Tuesday, October 09, 2007

 

Cool side effect of using Amazon API

Something that I have noticed since using Amazon's Web Services is that quite often Google will index Amazon links with my associate ID in them, and rank them highly. It seems that when Google's crawling my site, somehow it takes one or two affiliate URLs and places them in the SERPs, usually as the top result, because they are actually pages on the Amazon domain, which obviously is a big authority domain.

Although Google crawls my site which has hundreds, or even thousands of AWS-generated links, only one or two will show up at any one time in the SERPs. I'm not entirely sure why it's happening, but it seems to last a day or two before disappearing, and then another one will spring up in its place.
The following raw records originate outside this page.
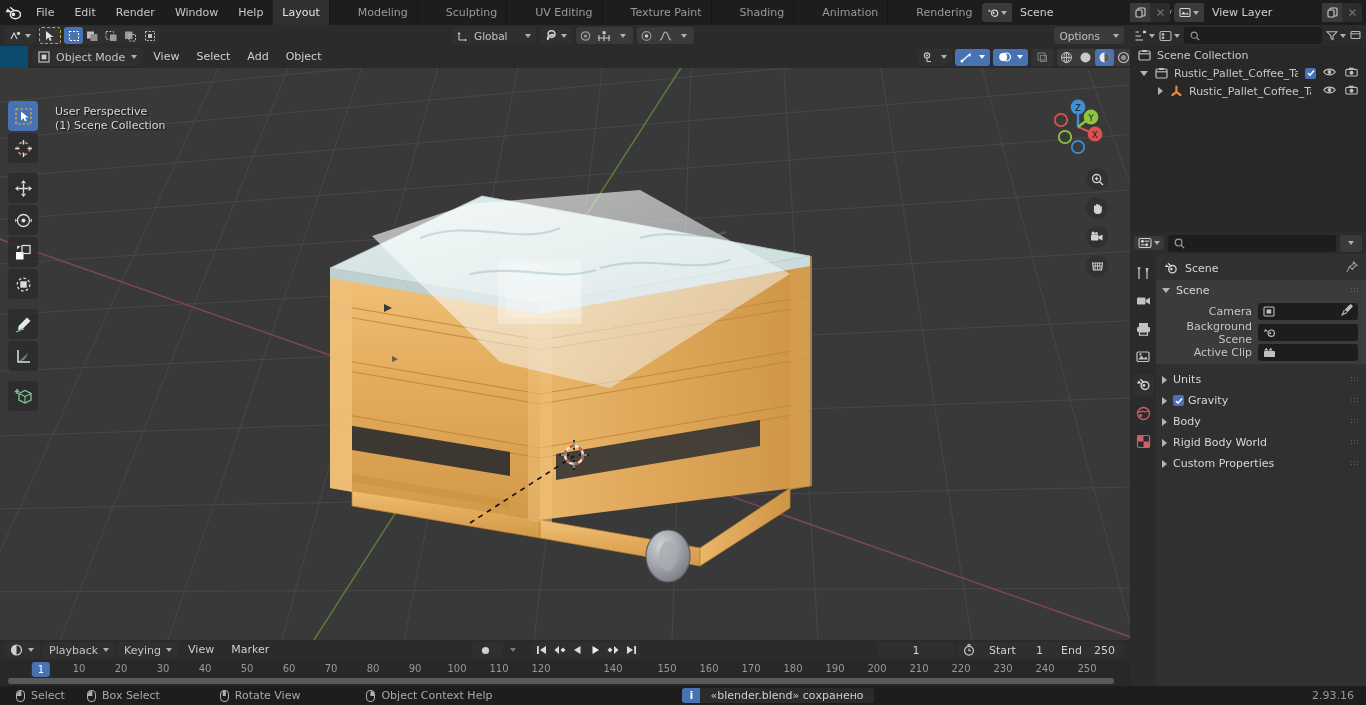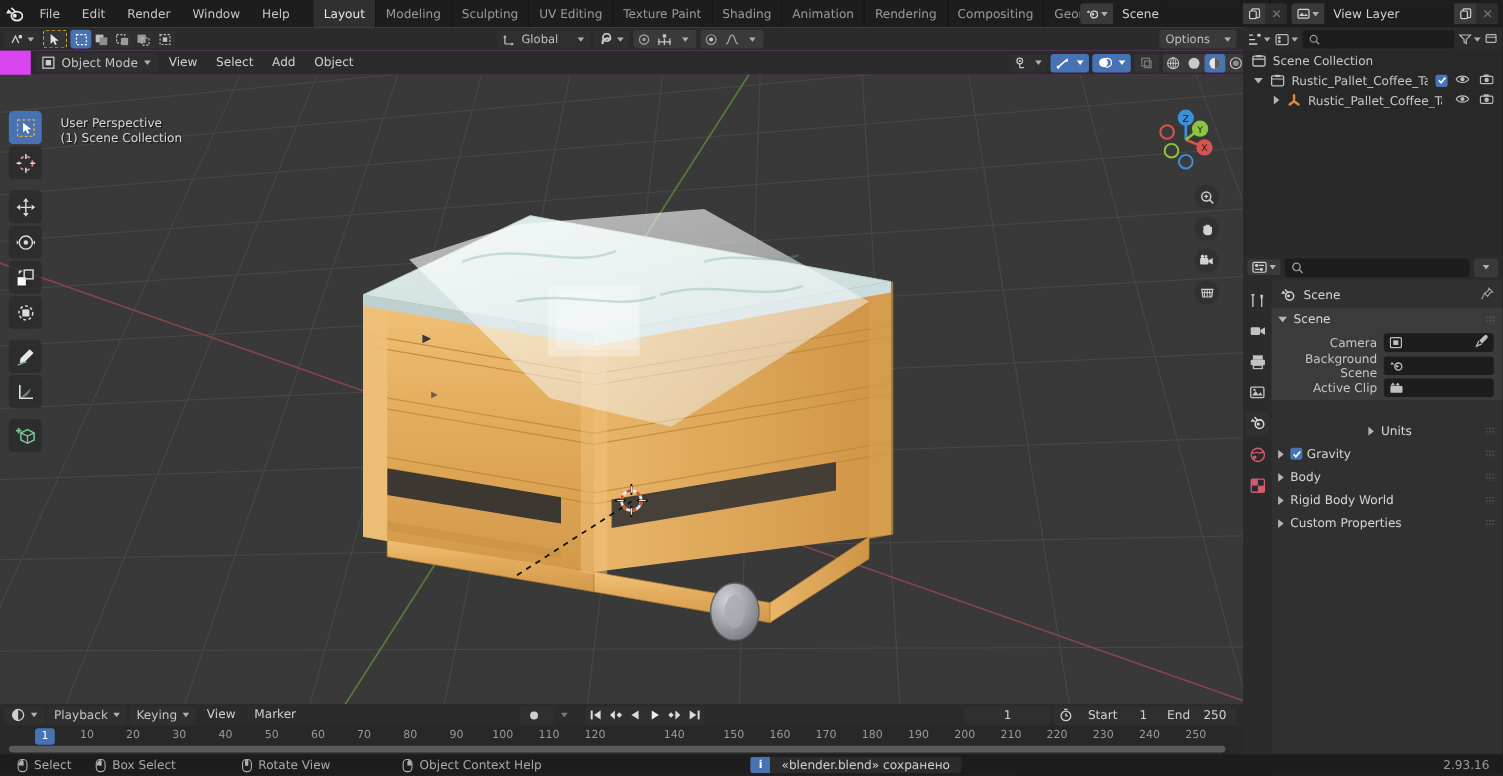"Layout" .wsp-tabs { gap: none -> 19px; margin-left: 12px -> none }
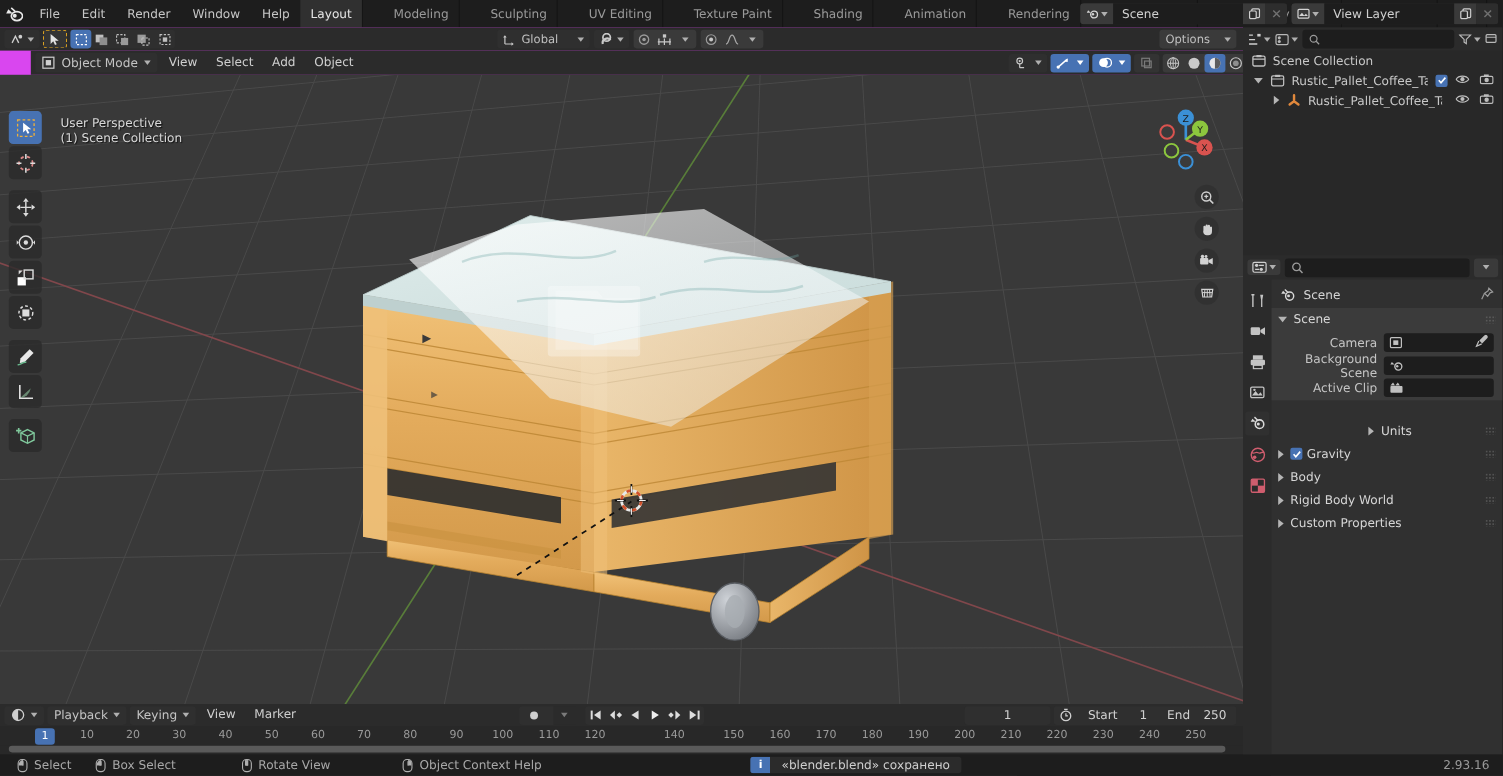"Global" .viewport-area { background: #d946ef -> #0c4a6e }
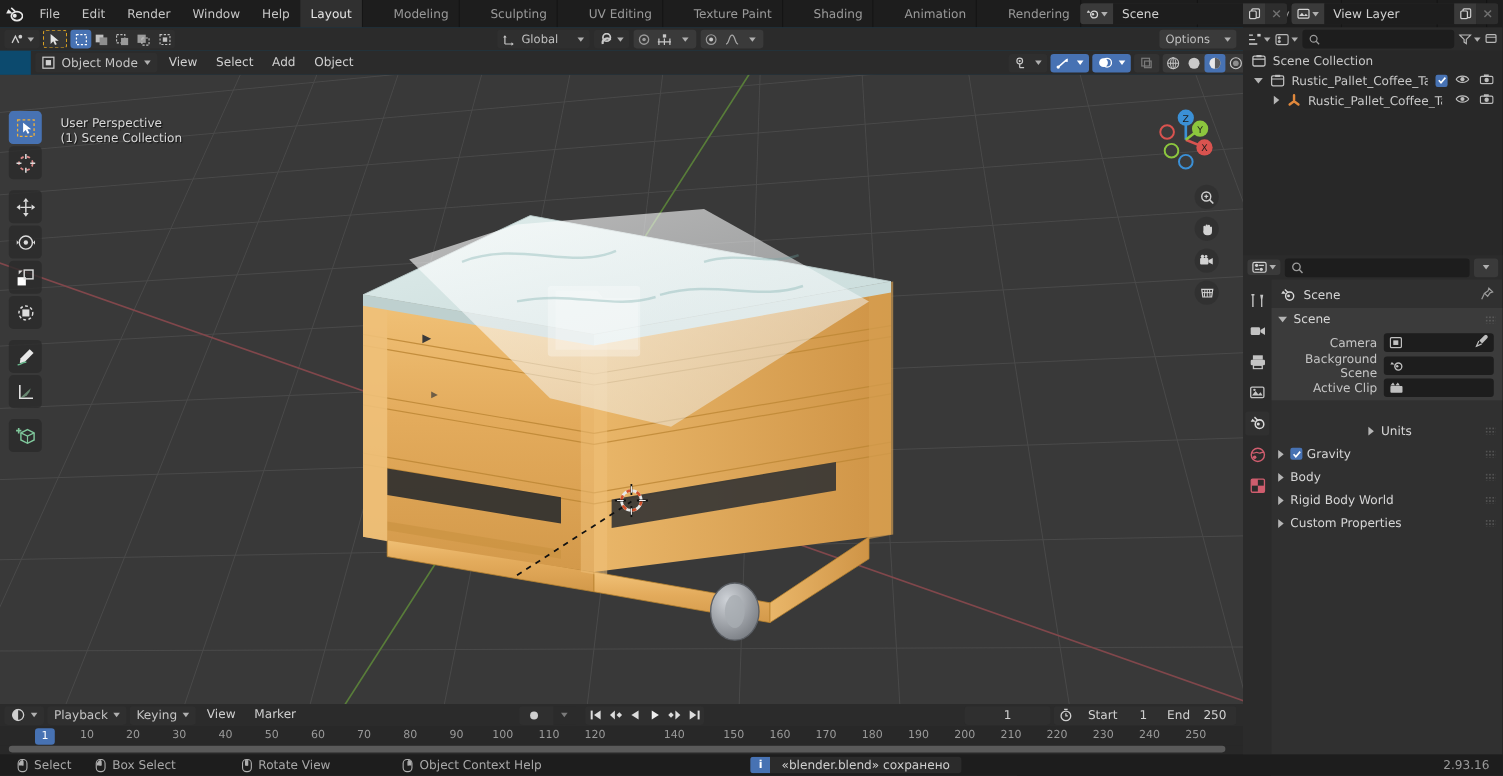"Units" div.panel-head { justify-content: center -> none; margin-top: 17px -> 5px }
It's almost as if Google adds it to the SERPs, takes a day or two to realise it made a mistake and replace it with the plain Amazon link, but then makes the same mistake again and adds a new one to the SERPs.

I've never seen this happen with any of my plain text Associate links that I've created in the Associate control panel, only with links generated from the Web Services API. If you use the API and want to see if any of your links have been indexed and ranked (though a spike in sales for a specific product is usually a giveaway), you can use the allinurl operator on Google.

e.g. search for allinurl:associateid-20

(replace associateid and 20 with the right values for you!)

Put that down as another great reason to use Amazon's Web Services.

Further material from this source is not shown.